The Average Duration of a Page View

For each user and each task an average page view duration was calculated. Figure 1 shows the results for the three tasks Fact Finding (FF), Information Gathering (IG) and Just Browsing (JB) including average value and the standard deviation depicted as error bar. The t-test reveals that the difference between each pair of tasks is significant as the significance value is always less than a minimal level of p = 0.05 (see Table 1). The degree of freedom is always df = 19. This allows the assumption that Fact Finding takes less time than the other tasks. The high values of the standard deviations suggest that a differentiation between Information Gathering and Just Browsing might turn out difficult. To draw generally valid conclusions and to see if this attribute is reliable for the identification of the tasks, it is necessary to collect data of more participants in a natural surrounding with arbitrary activities. However, these results show that low average duration of a page view is a good clue for Fact

Finding. The investigations will be extended in order to reveal possible patterns; e.g. if there is a development during the session like page views becoming gradually shorter or longer depending on the task.

Figure 2 illustrates the frequency distributions for the three tasks. Their shape allows the presumption of a normal distribution. However, the size of the sample is too small to allow generally valid statements.

The Number of Page Views

With regard to the number of Web pages viewed during one task, a significant difference is evident between Fact Finding and the other two goals. However, a significant difference between Information Gathering and Just Browsing could not be found as Table 2 shows (see also Figure 3). A similar result turns out when normalizing this attribute by referring it to a time period of one minute as depicted in Figure 4 and Table 3. This seems quite evident as Fact Finding is characterized as a quick search for a well-defined piece of information. Again, this attribute seems to be very suitable for the recognition of Fact Finding whereas Information Gathering and Just Browsing appear similar. Figure 5 indicates a normal distribution for the number of page views per minute.

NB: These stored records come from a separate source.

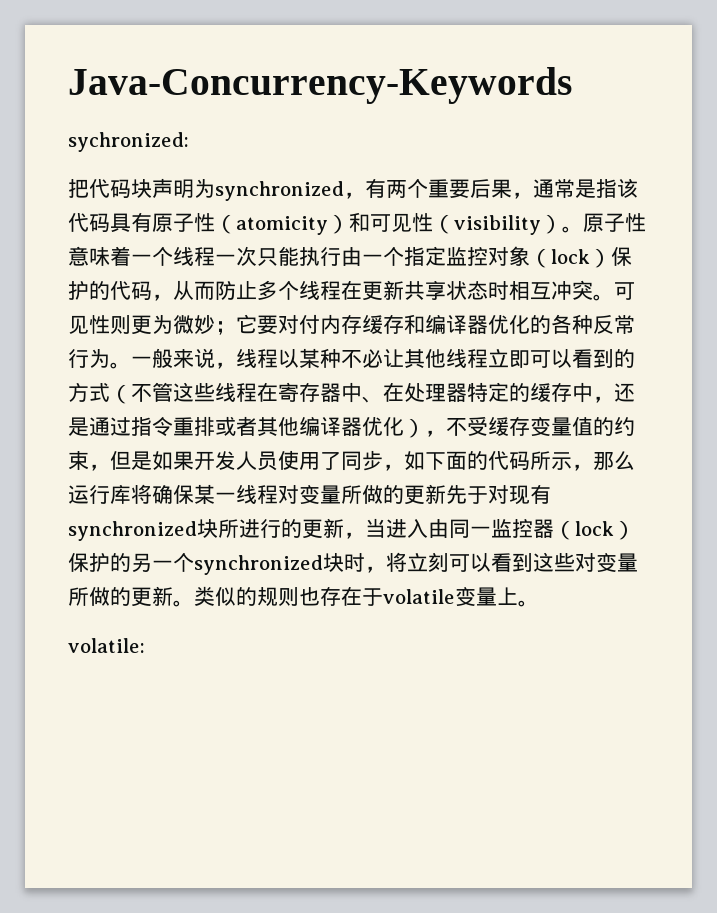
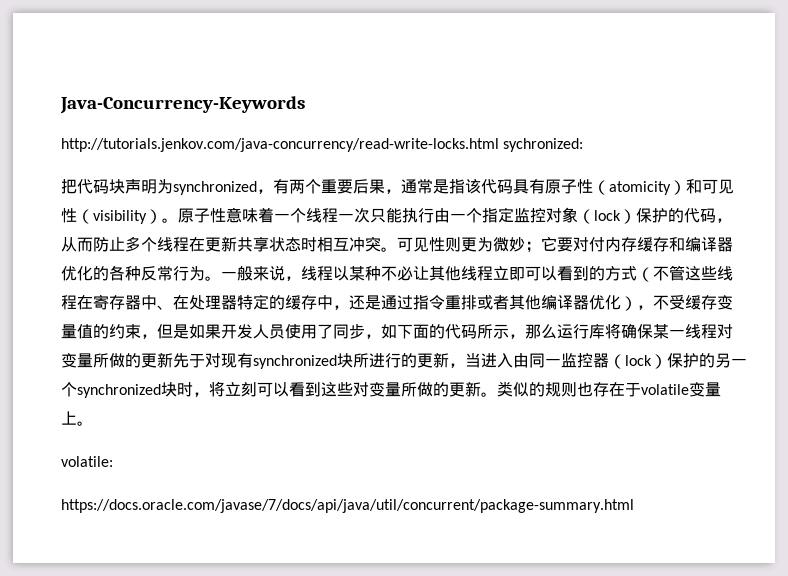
- sychronized:
+ http://tutorials.jenkov.com/java-concurrency/read-write-locks.html sychronized:
+ https://docs.oracle.com/javase/7/docs/api/java/util/concurrent/package-summary.html

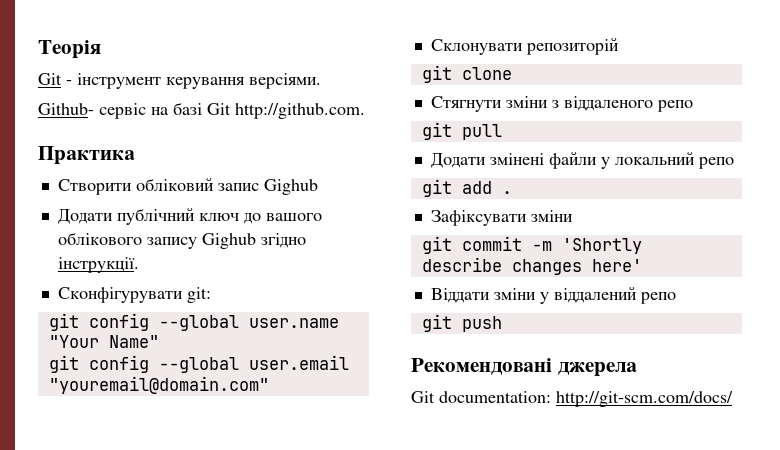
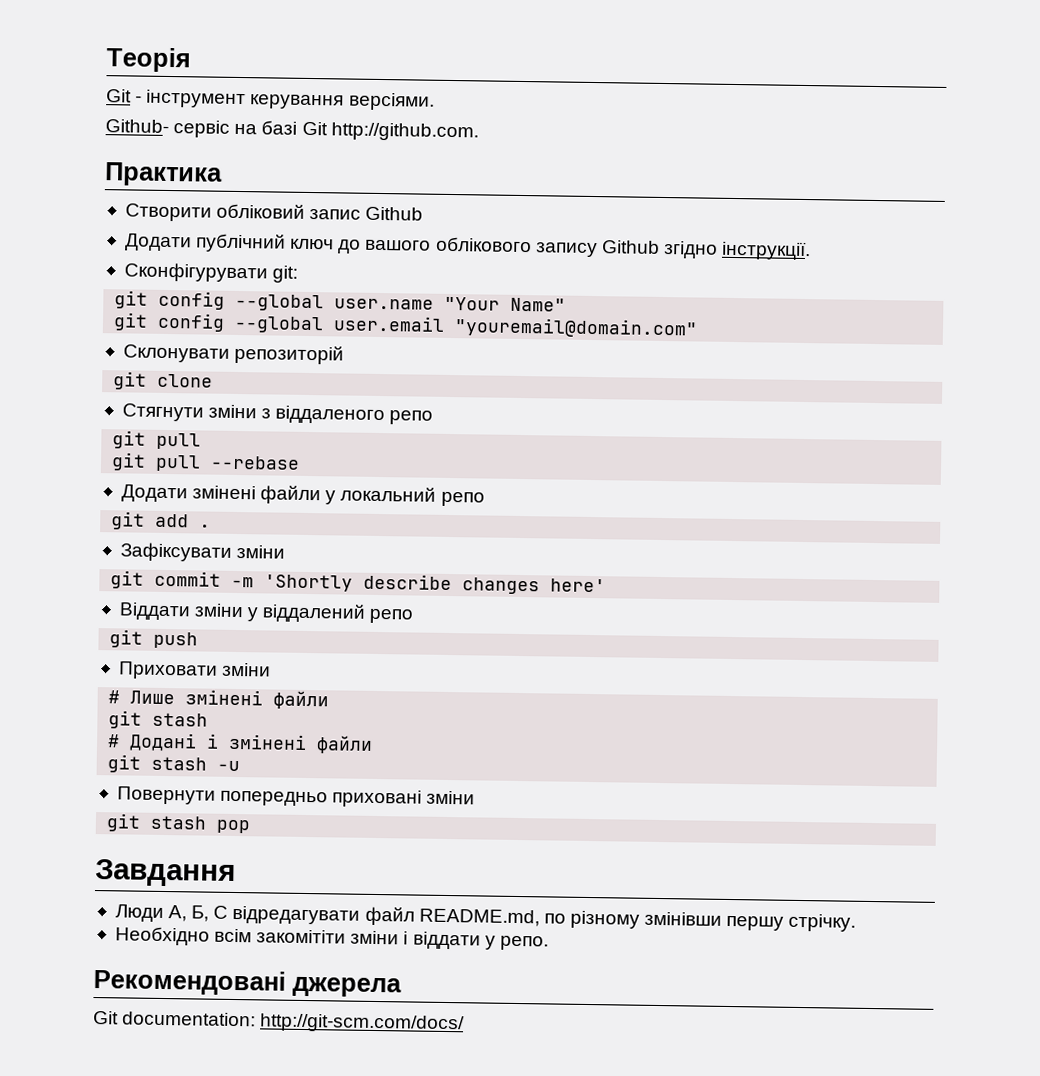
- Створити обліковий запис Gighub
+ Створити обліковий запис Github
- Додати публічний ключ до вашого облікового запису Gighub згідно інструкції.
+ Додати публічний ключ до вашого облікового запису Github згідно інструкції.
+ git pull --rebase
+ Приховати зміни
+ # Лише змінені файли
+ git stash
+ # Додані і змінені файли
+ git stash -u
+ Повернути попередньо приховані зміни
+ git stash pop
+ Завдання
+ Люди А, Б, С відредагувати файл README.md, по різному змінівши першу стрічку.
+ Необхідно всім закомітіти зміни і віддати у репо.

Unique URLs and Start Page Visits

Two further behavioral aspects were investigated: the number of unique URLs in proportion to the total number of page views and the time proportion of start page visits. The URL proportion reflects whether pages have been visited several times. If the value is high most of the pages have been visited only once. A lower value indicates more repetitions. Again, Fact Finding turns out to be significantly different from the other two user tasks with a high average value. In contrast, Information Gathering and Just Browsing are less easy to differentiate (see Figure 6 and Table 4). The investigations have to be extended in order to find out what causes these repetitions. Maybe one reason is that users navigate deep into the structure and navigate back on the same path to their starting point several times.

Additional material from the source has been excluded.